Gemeinsam Lösungen für Wald und Wild finden

Exkursion „Wildmanagement & Naturverjügung in der Praxis“

Exkursion der WWG Litschau mit der KLAR! Waldviertel Nord

Naturverjüngung und Baumartenvielfalt sind zentrale Bausteine eines klima- und zukunftsfitten Waldes – doch genau das, was gefördert werden soll, wird vom Wild besonders gerne verbissen und damit zur Herausforderung. Vor diesem Hintergrund machten sich am 13. März 2026 rund 25 Fachleute auf den Weg nach Innermanzing, um praxisnahe Lösungsansätze für einen klimafitten Waldumbau durch Naturverjüngung sowie Strategien zur Reduktion von Wildschäden kennenzulernen und vor Ort zu diskutieren.

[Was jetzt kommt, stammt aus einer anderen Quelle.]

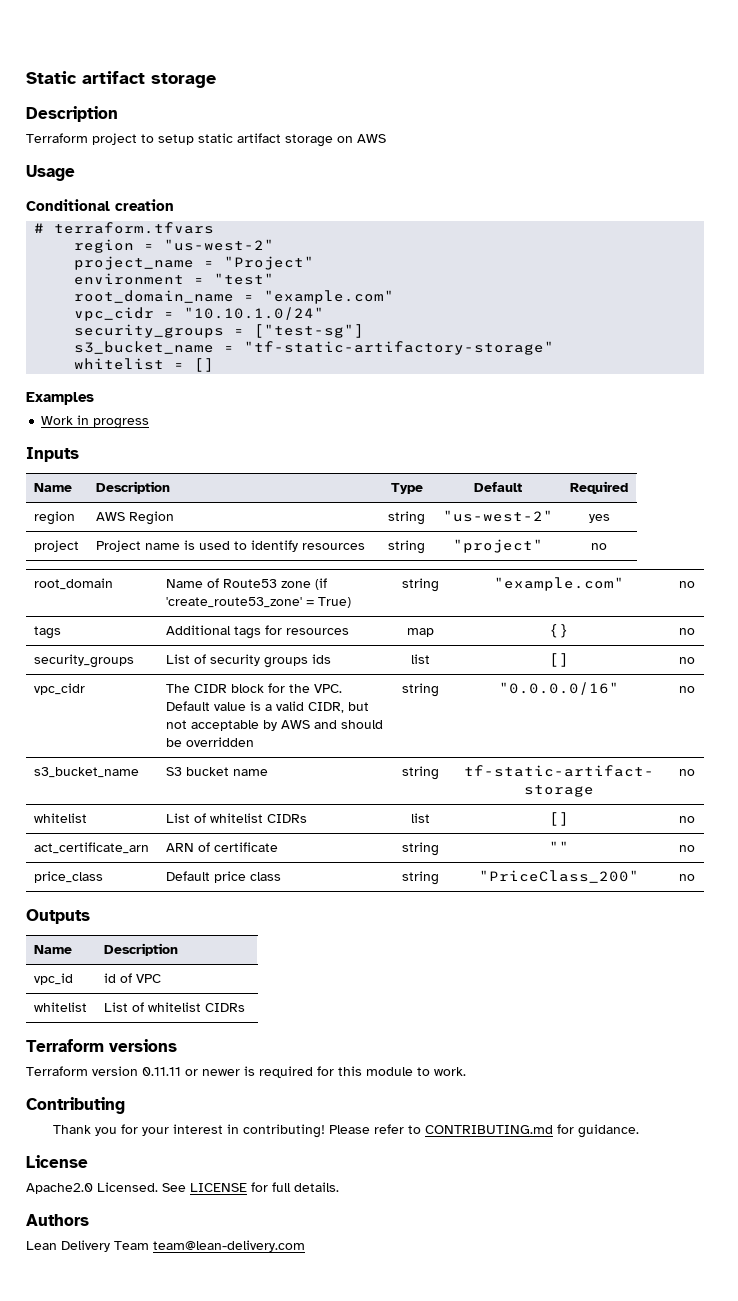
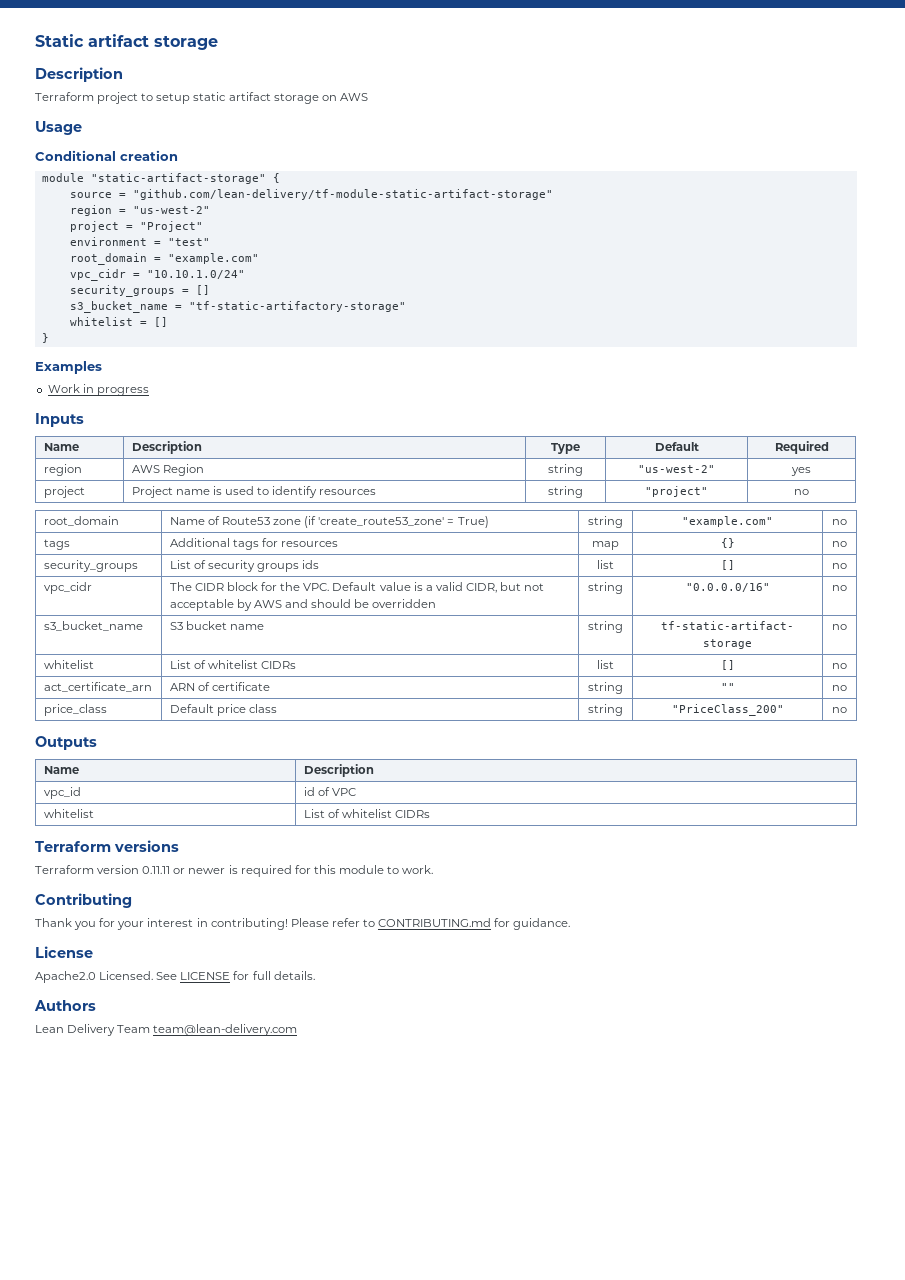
[34,222,215,234] # terraform.tfvars -> [41,173,280,184] [69,189,553,200] module "static-artifact-storage" { // source = "github.com/lean-delivery/tf-module-static-artifact-storage"
[74,256,195,270] project_name -> [69,221,119,232] project
[74,290,235,303] root_domain_name -> [69,253,147,265] root_domain
[254,324,365,338] ["test-sg"] -> [195,285,210,295] []
(215, 365) none -> [41,333,49,343] // }

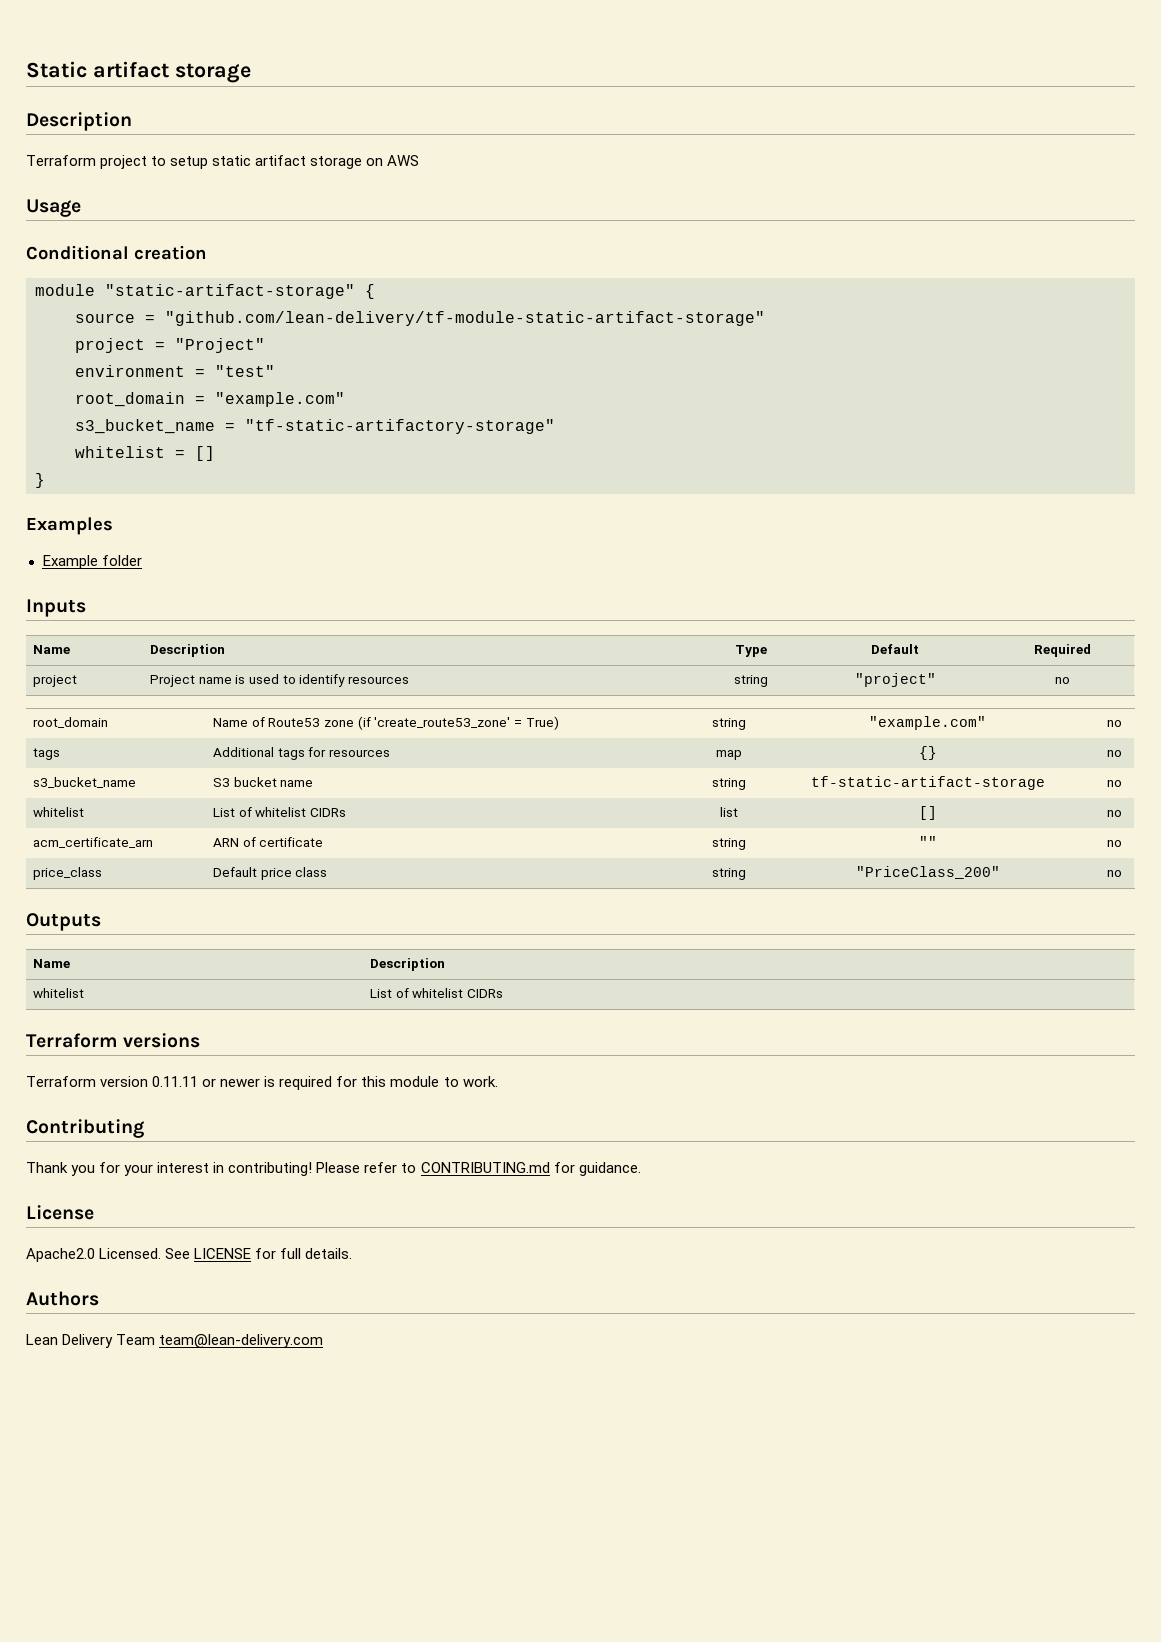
[69,205,210,216] // region = "us-west-2" -> (765, 318) none
[69,269,245,281] [69,285,210,297] // vpc_cidr = "10.10.1.0/24" // security_groups = [] -> (345, 399) none
[47,384,149,396] Work in progress -> [42,555,142,569] Example folder
[43,464,82,476] [131,464,204,476] [548,464,583,476] [638,465,715,473] [791,467,811,476] // region | AWS Region | string | "us-west-2" | yes -> (1091, 650) none
[43,560,138,572] [169,560,320,572] [597,560,614,569] [720,560,735,570] [832,563,847,569] [43,582,92,594] [169,582,545,593] [169,599,437,611] [588,582,623,594] [685,583,770,592] [832,585,847,591] // security_groups | List of security groups ids | list | [] | no // vpc_cidr | The CIDR block for the VPC. Default value is a valid CIDR, but not acceptable by AWS and should be overridden | string | "0.0.0.0/16" | no -> (1122, 753) none
[43,682,152,692] act_certificate_arn -> [33,837,154,848] acm_certificate_arn
[43,787,81,799] [303,787,356,796] // vpc_id | id of VPC -> (446, 964) none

Exkursions-Gastgeber Michael Kuhrn bewirtschaftet in Innermanzing bei Altlengbach einen struktur- und baumartenreichen Mischwald und verbindet dabei konsequente Förderung der Naturverjüngung mit einem durchdachten Wildmanagement zu einem ganzheitlichen Ansatz. Seine Philosophie ist klar praxisorientiert – getragen von regelmäßigem Austausch und abgestimmten Aktivitäten zwischen Forst und Jagd. So wurde im Rahmen der Exkursion deutlich, dass es neben der Regulierung von Wildbeständen noch eine Vielzahl weiterer Möglichkeiten zur Lenkung des Wildes und damit zur Reduktion des Verbissdruckes gibt. Mit der abgestimmten Gestaltung bzw. Verbesserung von Wildlebensräumen – etwa durch Förderung strukturreicher Wälder, sowie durch die Schaffung von Äsungsangeboten wie Wildobst, Sträuchern oder Brombeere, kann gemeinsam viel erreicht werden.

Ebenso entscheidend wie das Wildmanagement sind waldbauliche Maßnahmen, die die richtigen Voraussetzungen für die Naturverjüung im Bestand schaffen. Michael Kuhrn kombiniert unterschiedliche Maßnahmen. Eine große Baumartenvielfalt soll klimabedingte Risiken abfedern. Neue Baumarten werden vereinzelt durch Pflanzung eingebracht, damit sie sich als zukünftige Mutterbäume etablieren und die Naturverjüngung langfristig sichern. Äste nach dem Entasten gefällter Bäume verbleiben im Bestand und fördern Bodenfruchtbarkeit. Durch gezielte Eingriffe wie das Vorlichten von Beständen werden die richtigen Rahmenbedingungen für Naturverjüngung geschaffen. Zur Förderung von Biodiversität verbleibt Totholz im Wald und dort, wo Bewirtschaftung nur mit großem Aufwand möglich ist, darf die Natur einfach Natur sein und Rückzugsorte für das Wild bieten.

Und somit schließt sich auch wieder der Kreis für die gemeinsamen Lösungen. Die Exkursion zeigte eindrucksvoll, dass ein klimafitter Wald nur dort entstehen kann, wo Waldbau und Wildmanagement Hand in Hand gehen. Entscheidend ist dabei nicht nur die fachliche Umsetzung einzelner Maßnahmen, sondern vor allem die Bereitschaft zur Zusammenarbeit. WWG-Obmann Markus Zimmermann brachte es abschließend auf den Punkt: „Die Herausforderungen im Zusammenspiel von Forst und Jagd sind bekannt – aber wir haben gesehen, dass sie lösbar sind. Wenn beide Seiten bereit sind, Verantwortung zu übernehmen und im Gespräch zu bleiben, entstehen Lösungen, die für Wald und Wild gleichermaßen funktionieren.“  Und so lieferte die Exkursion nicht nur praxisnahe Beispiele, sondern machte auch Mut, einen ähnlichen Weg auch in unserer Region zu gehen.